#20for20: New Year Sustainability Resolutions for Your Business

Happy New Year from Rubicon! The beginning of a new year is a time for reflection, and with this in mind, I’m excited to kick off Rubicon’s #20for20 campaign to help you fulfill your business’s sustainability New Year’s resolutions.

Wondering what to do with the food waste in your office kitchen? Questioning if you can recycle that old lightbulb? We’ve got you covered.

At Rubicon we’ve previously written about what makes something recyclable, as well as a number of detailed guides on how your business can recycle a broad range of materials. In this blog post, we’re going to focus on individual items, instead of materials, as often items are made of multiple or hard-to-recycle materials, making it confusing to know how to best divert them from a landfill once you’re done with them.

Over each of the next twenty business days, I’m going to share a common sustainability or recycling question in this blog post and across Rubicon’s Facebook, Twitter, and Instagram accounts at 9:30am EST. We invite our social media community to share their knowledge and answer the question for their chance to win a reusable cleaning kit from fellow B Corp Grove Collaborative. The first person to correctly answer the question each day will win! At 5:00pm EST we will reveal the answer in this blog post, featuring insights from our team of sustainability experts, as well as revealing the day’s winner. Please note that winners of the daily prize must be at least 18 years old and permanently reside in the United States. (Find our full terms and conditions here.)

Keep in mind that different cities and municipalities have different recycling rules in place, and what can be recycled curbside is different from what can be recycled if it’s brought into a specialized recycling facility. While there’s a high likelihood that the advice we offer below is true where you are, be sure to check in with your local recycling provider if you’re unsure, so to avoid recycling contamination through aspirational recycling.

Without further ado, let’s kick off Rubicon’s #20for20 campaign to help make 2020 your business’s most sustainable year yet. From tried-and-true methods to cutting-edge recycling innovations, these are the solutions to watch out for this year.


Some of us have become so attached to our electronic devices that they have essentially become an extension of us. While many of our electronics have become smaller over time, our addiction to annual phone upgrades and new shiny objects has created a glut of electronic waste of which to be disposed.
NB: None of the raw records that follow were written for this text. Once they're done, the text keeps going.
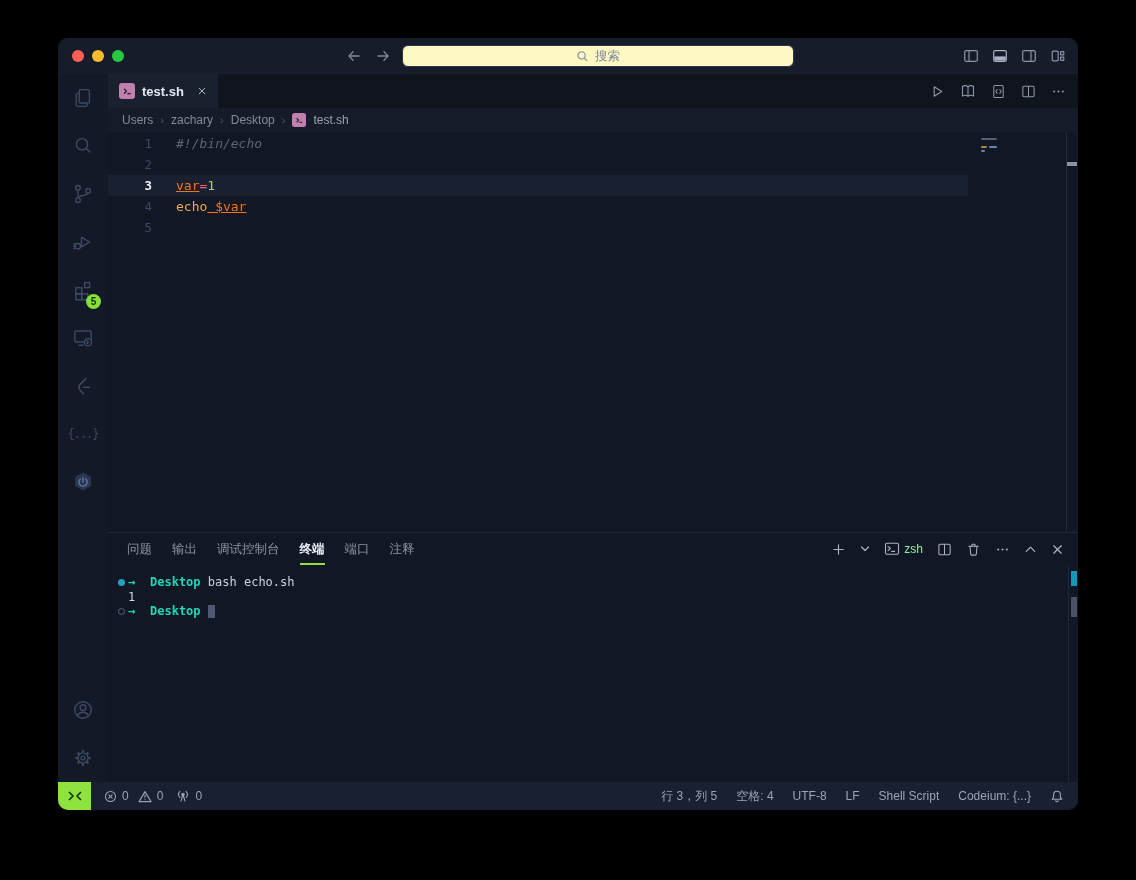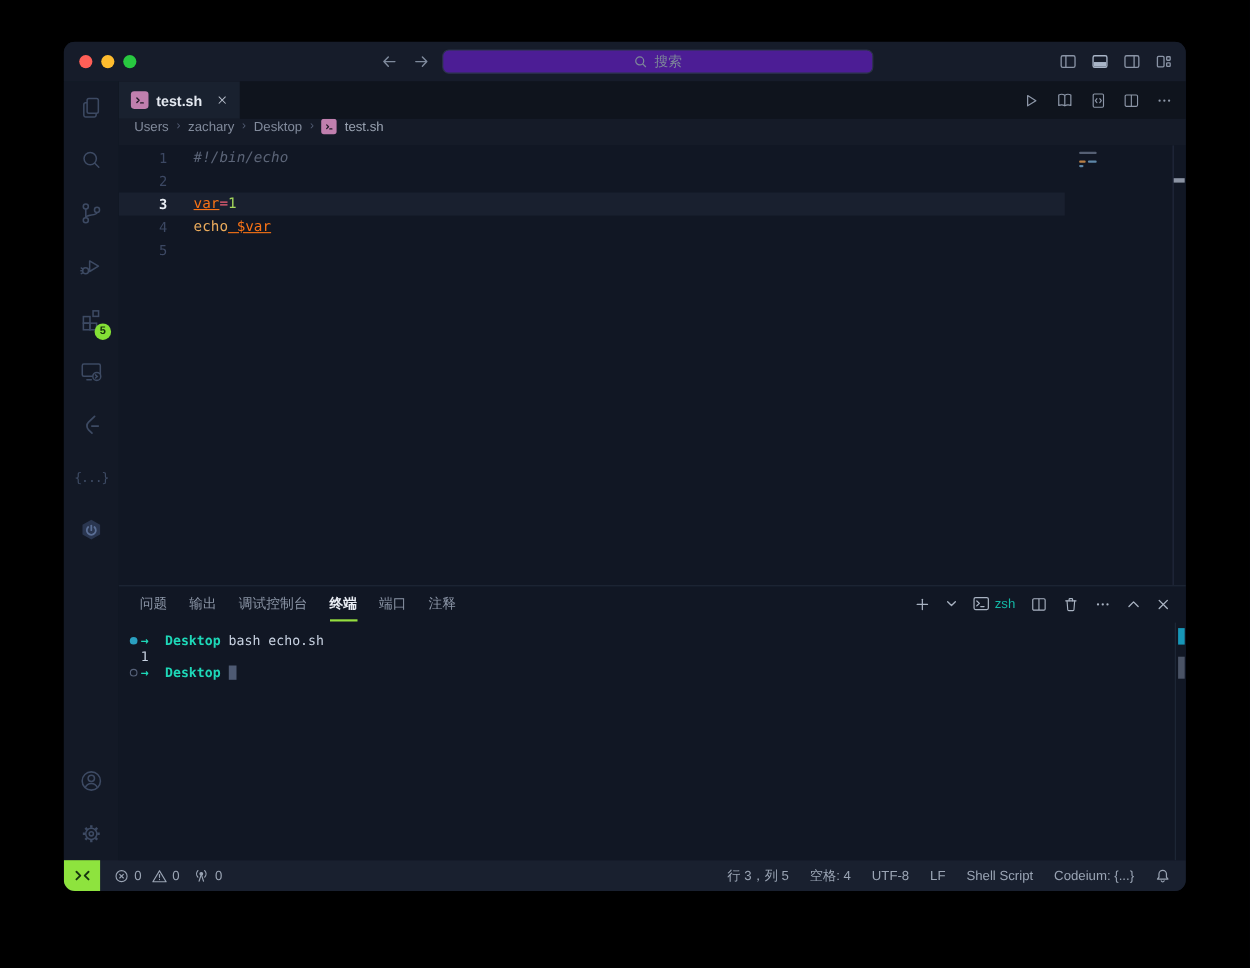--- a/index.html
+++ b/index.html
@@ -17,7 +17,7 @@
   .light.red{ background:#ff5f57; } .light.yellow{ background:#febc2e; } .light.green{ background:#28c840; }
   .nav-arrows { position:absolute; left:288px; top:0; height:36px; display:flex; align-items:center; gap:13px; }
   .searchbox { position:absolute; left:344px; top:7px; width:392px; height:22px;
-               background:#4c1d95; border:1px solid #2b3448; border-radius:6px;
+               background:#fef9c3; border:1px solid #2b3448; border-radius:6px;
                display:flex; align-items:center; justify-content:center; gap:6px;
                color:#7d8799; font-size:12.5px; }
   .layout-icons { position:absolute; right:12px; top:0; height:36px; display:flex; align-items:center; gap:13px; }

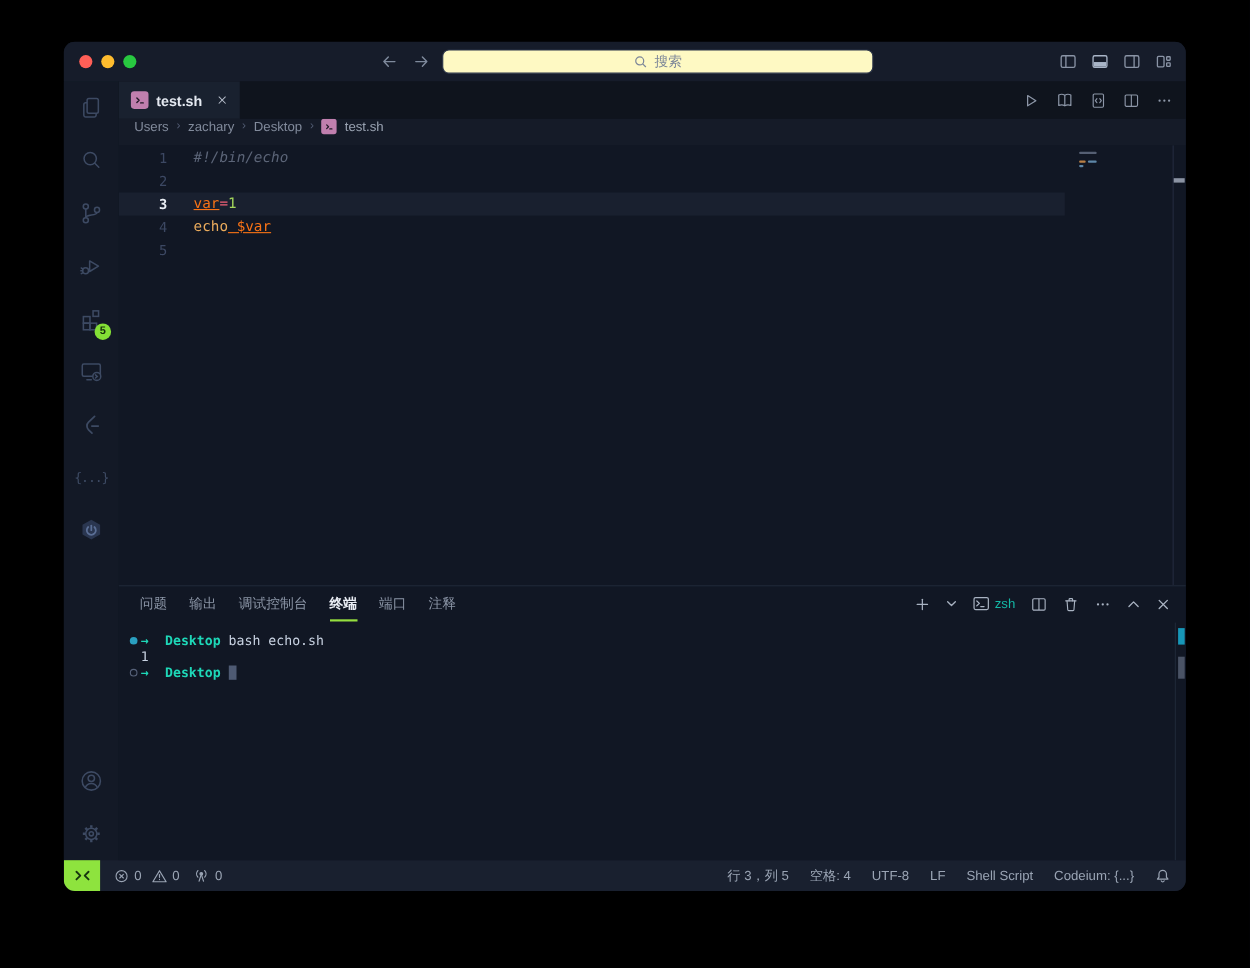--- a/index.html
+++ b/index.html
@@ -44,7 +44,7 @@
   .tab-actions { position:absolute; right:12px; top:0; height:34px; display:flex; align-items:center; gap:15px; }
 
   
-  .breadcrumb { flex:0 0 24px; background:#151b28; display:flex; align-items:flex-start;
+  .breadcrumb { flex:0 0 24px; background:#151b28; display:flex; align-items:center;
                 padding-left:14px; gap:7px; font-size:12px; color:#828b9c; }
   .crumb-sep { color:#525c73; font-size:11px; }
   .crumb-file-icon { width:14px; height:14px; border-radius:2.5px; background:#c07fae;

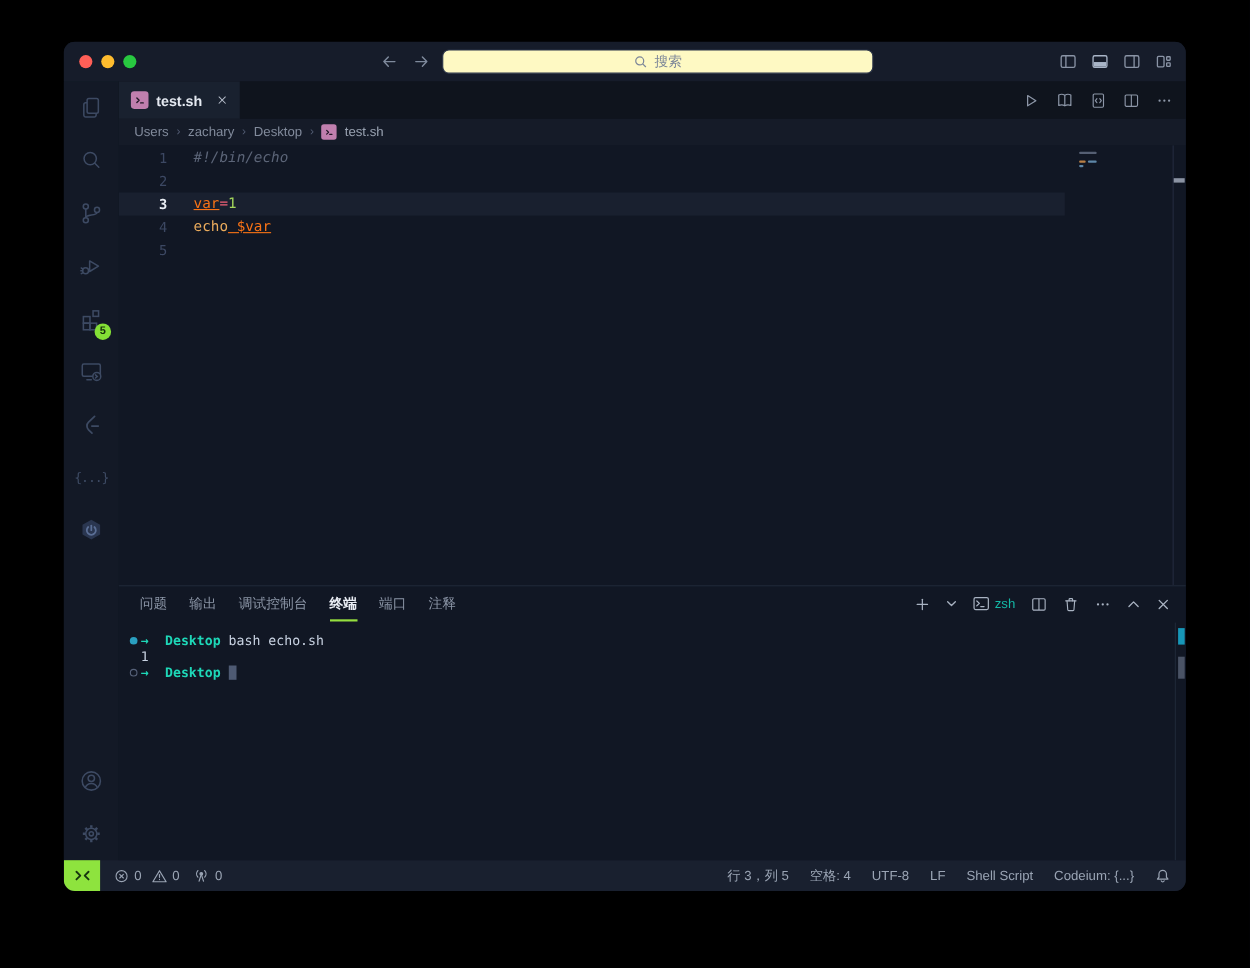--- a/index.html
+++ b/index.html
@@ -75,7 +75,7 @@
           border-bottom:2px solid transparent; border-top:2px solid transparent; margin-right:20px; }
   .ptab.active { color:#e9edf4; font-weight:600; border-bottom-color:#95df3f;text-align:center; }
   .panel-actions { margin-left:auto; display:flex; align-items:center; gap:14px; }
-  .shell-label { color:#14b8a6; font-size:12px; margin-left:4px; }
+  .shell-label { color:#86efac; font-size:12px; margin-left:4px; }
   .zsh-group { display:flex; align-items:center; }
   .terminal { flex:1; padding:10px 0 0 6px; font-family:"DejaVu Sans Mono",monospace;
               font-size:12px; line-height:14.5px; color:#c9d3e2; }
How should you reuse, recycle, or properly dispose of electronics?


Electronic waste (e-waste) cannot be recycled curbside under almost any circumstances—this is true of both residential and commercial locations. If you drop e-waste recycling into your curbside recycling container it will almost certainly be thrown into the garbage; potentially exposing any data remaining on your electronic devices to the risk of being stolen, while contaminating the rest of the otherwise recyclable materials sitting around it.

So, where should you recycle your commercial e-waste? Search online for “e-waste recycling” and your city name to find a local e-waste drop off location. If you’d prefer to speak to someone on the phone, call your local recycling provider or 311.

If you need to recycle residential e-waste, you can follow the instructions for businesses above, or you can take your e-waste to your local Best Buy location, which recently expanded its e-waste recycling program and will properly recycle your electronics and appliances for free, even if you purchased them elsewhere.

Today’s question was a tough one, and unfortunately we received no correct answers. Better luck tomorrow, everyone!

  Packing Peanuts

While a box filled with packing peanuts may be more exciting to a young child than the items they are bound to protect, businesses are frequently asking us how to recycle this nut (well, legume) shaped cushioning material. How should you reuse, recycle, or properly dispose of packing peanuts?


Similar to yesterday’s item (disposable utensils), most packing peanuts are made from polystyrene—in this case, expanded polystyrene (EPS), otherwise known as styrofoam. As I’ve noted previously in this series, while polystyrene can be recycled at scale in certain cases, it can rarely be recycled curbside.

Even if your business does receive a large enough quantity of packing peanuts to make recycling them a worthwhile activity, the best way to maximize the lifestyle of this packaging material is to call your local FedEx, UPS, or other packing supply company and ask if they take used packing peanuts. If they do, ask if you can drop off your peanuts when you’re next in the area.

If you receive biodegradable packing peanuts that are made from natural sources such as starch or wheat, and you have no use for them in your own packaging needs, you can add these to your compost pile or dissolve them in water to dispose of them.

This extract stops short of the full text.